Financial advisers said their clients this year are more confident about their financial future and are willing to increase their donations, thanks in part to the stock market tear.
Philanthropic giving appears headed for a fourth year of single-digit growth in 2013. The BlackBaud Index, which tracks giving to more than 3,800 charities, shows a 4.4% increase for the first 10 months of this year, compared with the same period in 2012.
Even accounting for a boost in donations in late 2012 after Hurricane Sandy hit the East Coast, the total amount coming into charities this year should increase between 3.5% and 5% above the $316 billion total for giving last year, said Steve MacLaughlin, director of the Idea Lab for BlackBaud.
“There's positive growth, though there's still a slow return to pre-recession levels in terms of overall giving,” he said. Giving reached a high of $344 billion in 2007, according to Giving USA, which also tracks the annual total.
The S&P 500 stock index is up about 29% since the beginning of 2013, and that doesn't hurt clients' wealth comfort level as the year comes to a close.
“People are generally inclined to give because the market has done so well,” said Chris Roe, an executive wealth counselor for Waldron Wealth Management. “When people feel good about themselves, they want to give more to charity.”
Mr. Roe recommends that clients donate appreciated securities to avoid paying the capital gains tax on those investments. Some clients are using appreciated stocks to fund two to four years of gifts by putting the securities in donor-advised funds, an increasingly popular alternative to foundations.
Clients also are more concerned than ever about wanting their gifts to have an impact, Mr. Roe said.
“They don't want to give it away to the operational black hole of a nonprofit,” he said.
One way to have more impact with a donation is to make it a “matching” or “incentive” gift that requires others to raise an equal or larger donation, Mr. Roe said.
Russ Conrad, chief executive of Princeton Equity Partners, works with business owners who had pretty much stopped giving to charity during the years of the recession and economic turbulence.
“Our client base just wasn't giving because they didn't know what was going to happen,” Mr. Conrad said. “But now they are much more confident about their future, even compared to a year and a half ago.”
His clients, who are worth an average $13 million, again are supporting religious organizations, colleges and other nonprofit organizations. They don't respond to the constant stream of unsolicited donation requests because they worry about “giving to a charity that will spend 50 cents on the dollar on administrative costs,” Mr. Conrad said.

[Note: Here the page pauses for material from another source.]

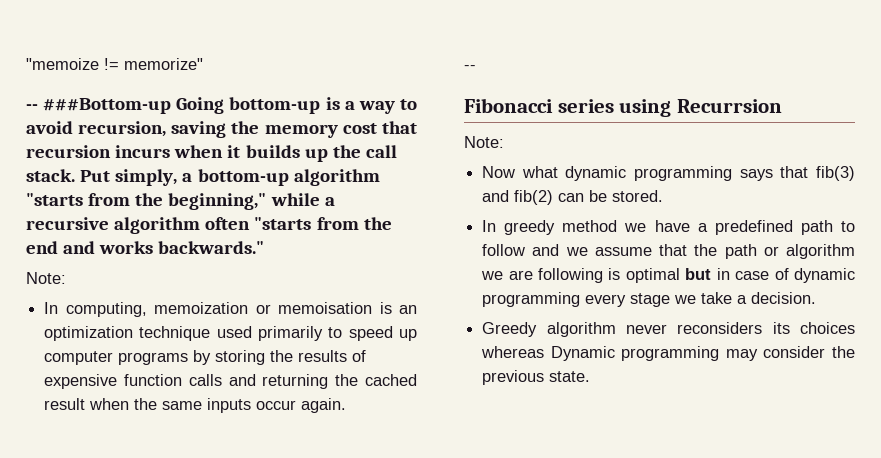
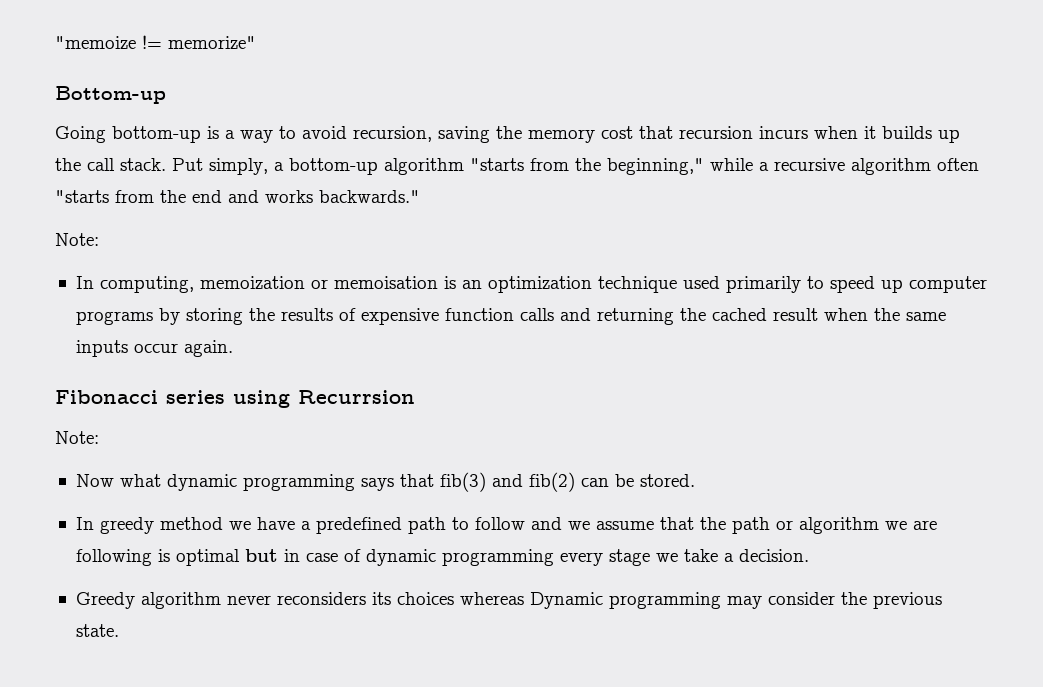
[26,98,172,114] -- ###Bottom-up -> [55,86,166,104] Bottom-up //
[464,65,476,70] // -- -> (233, 348) none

Increasingly, Mr. Conrad said he sees clients giving direct support to the community. For instance, in Nebraska, two clients teamed up to help a church that needed $80,000 for a roof.
One client called the other, who is a contractor, and said, “Let's get this done,” he said.
Doug Famigletti, president of Griffin Asset Management, said most of his clients continued to be steady givers even through the tougher times. Today, some of them complain about getting “bombarded” with different pitches.
The firm helps their clients figure out how much they can afford to give and recommends the best methods.
This year, appreciated stock is certainly a favorite gift, Mr. Famigletti said.